What you are asked to do: Look at each line of the listing. Copy those that hold the string "viewport".
*** Data listing ***
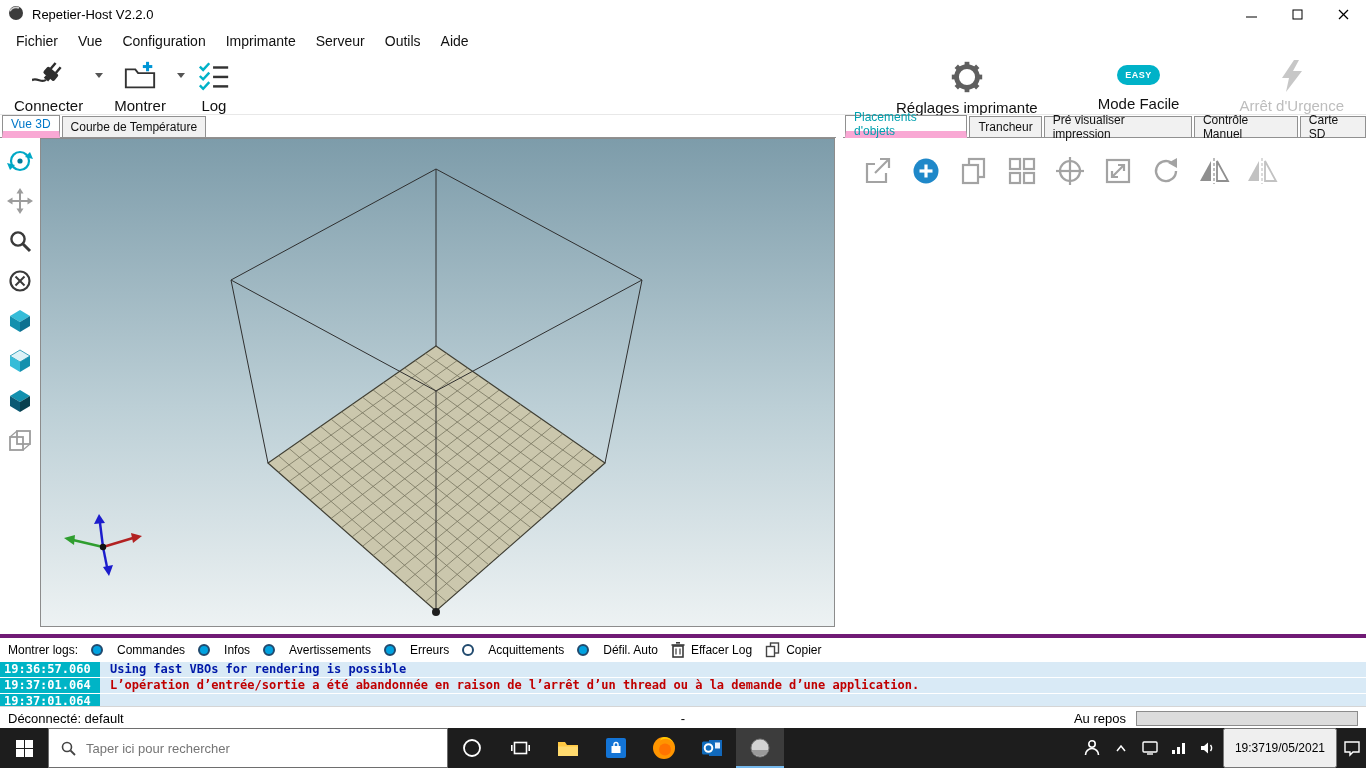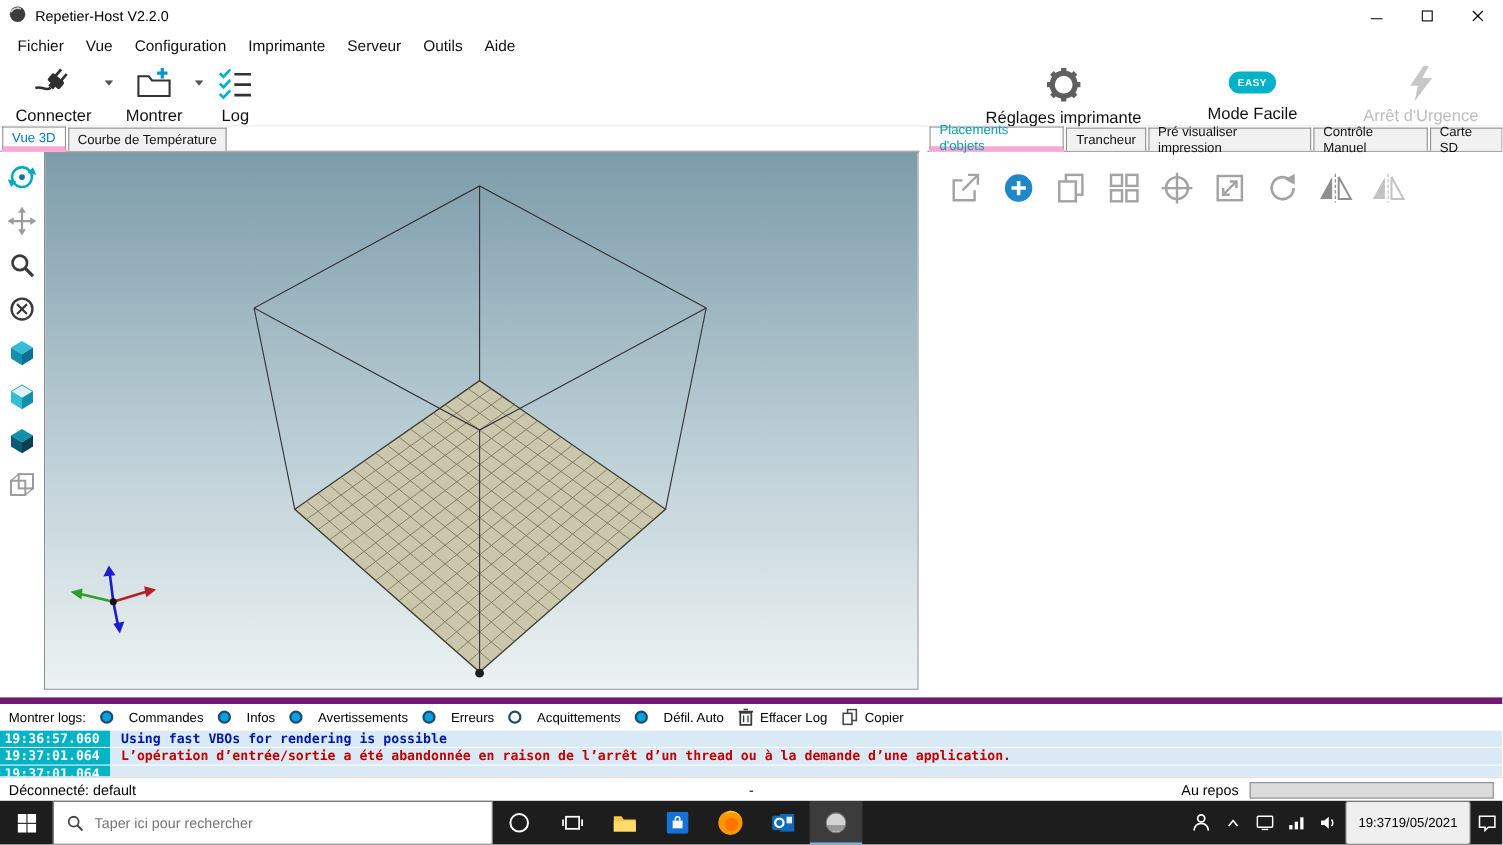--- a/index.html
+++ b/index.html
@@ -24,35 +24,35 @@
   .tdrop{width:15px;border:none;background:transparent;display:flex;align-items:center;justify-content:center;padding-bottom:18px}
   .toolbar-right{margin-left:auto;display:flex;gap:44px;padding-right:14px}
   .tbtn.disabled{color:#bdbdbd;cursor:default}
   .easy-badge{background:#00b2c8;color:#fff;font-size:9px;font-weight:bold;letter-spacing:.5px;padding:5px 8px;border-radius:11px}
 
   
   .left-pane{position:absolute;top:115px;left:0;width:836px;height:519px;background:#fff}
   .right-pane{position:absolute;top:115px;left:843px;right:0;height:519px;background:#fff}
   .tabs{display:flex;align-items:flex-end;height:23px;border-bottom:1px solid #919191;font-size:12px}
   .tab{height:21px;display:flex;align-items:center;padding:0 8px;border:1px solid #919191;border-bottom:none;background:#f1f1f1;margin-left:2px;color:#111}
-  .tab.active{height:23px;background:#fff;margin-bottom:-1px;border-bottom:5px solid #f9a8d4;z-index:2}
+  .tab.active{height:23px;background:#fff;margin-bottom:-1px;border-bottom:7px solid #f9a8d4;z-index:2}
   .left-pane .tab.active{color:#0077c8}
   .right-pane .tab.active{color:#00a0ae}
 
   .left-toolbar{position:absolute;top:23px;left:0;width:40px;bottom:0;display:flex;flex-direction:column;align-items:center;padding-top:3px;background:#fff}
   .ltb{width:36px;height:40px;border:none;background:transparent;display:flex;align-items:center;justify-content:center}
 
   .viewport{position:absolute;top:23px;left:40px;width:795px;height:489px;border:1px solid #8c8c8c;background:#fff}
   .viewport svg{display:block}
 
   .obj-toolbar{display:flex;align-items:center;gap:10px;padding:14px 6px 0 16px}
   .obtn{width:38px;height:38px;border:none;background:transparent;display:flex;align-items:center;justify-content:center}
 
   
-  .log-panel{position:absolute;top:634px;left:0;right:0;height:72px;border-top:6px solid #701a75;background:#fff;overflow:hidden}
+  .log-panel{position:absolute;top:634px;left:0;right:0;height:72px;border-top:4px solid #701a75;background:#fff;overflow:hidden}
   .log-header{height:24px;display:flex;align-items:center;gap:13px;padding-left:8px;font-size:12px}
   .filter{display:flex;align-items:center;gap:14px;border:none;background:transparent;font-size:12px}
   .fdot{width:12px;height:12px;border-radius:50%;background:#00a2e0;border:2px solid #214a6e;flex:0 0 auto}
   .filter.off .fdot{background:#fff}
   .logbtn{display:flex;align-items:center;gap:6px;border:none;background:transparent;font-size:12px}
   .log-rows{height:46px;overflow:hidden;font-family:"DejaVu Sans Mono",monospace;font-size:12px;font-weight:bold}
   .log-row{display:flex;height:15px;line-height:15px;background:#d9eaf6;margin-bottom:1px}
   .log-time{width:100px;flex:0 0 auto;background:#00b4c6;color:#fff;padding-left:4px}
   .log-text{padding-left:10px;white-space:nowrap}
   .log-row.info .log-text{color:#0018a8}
*** End of Data listing ***
Exercise response:
   .viewport{position:absolute;top:23px;left:40px;width:795px;height:489px;border:1px solid #8c8c8c;background:#fff}
   .viewport svg{display:block}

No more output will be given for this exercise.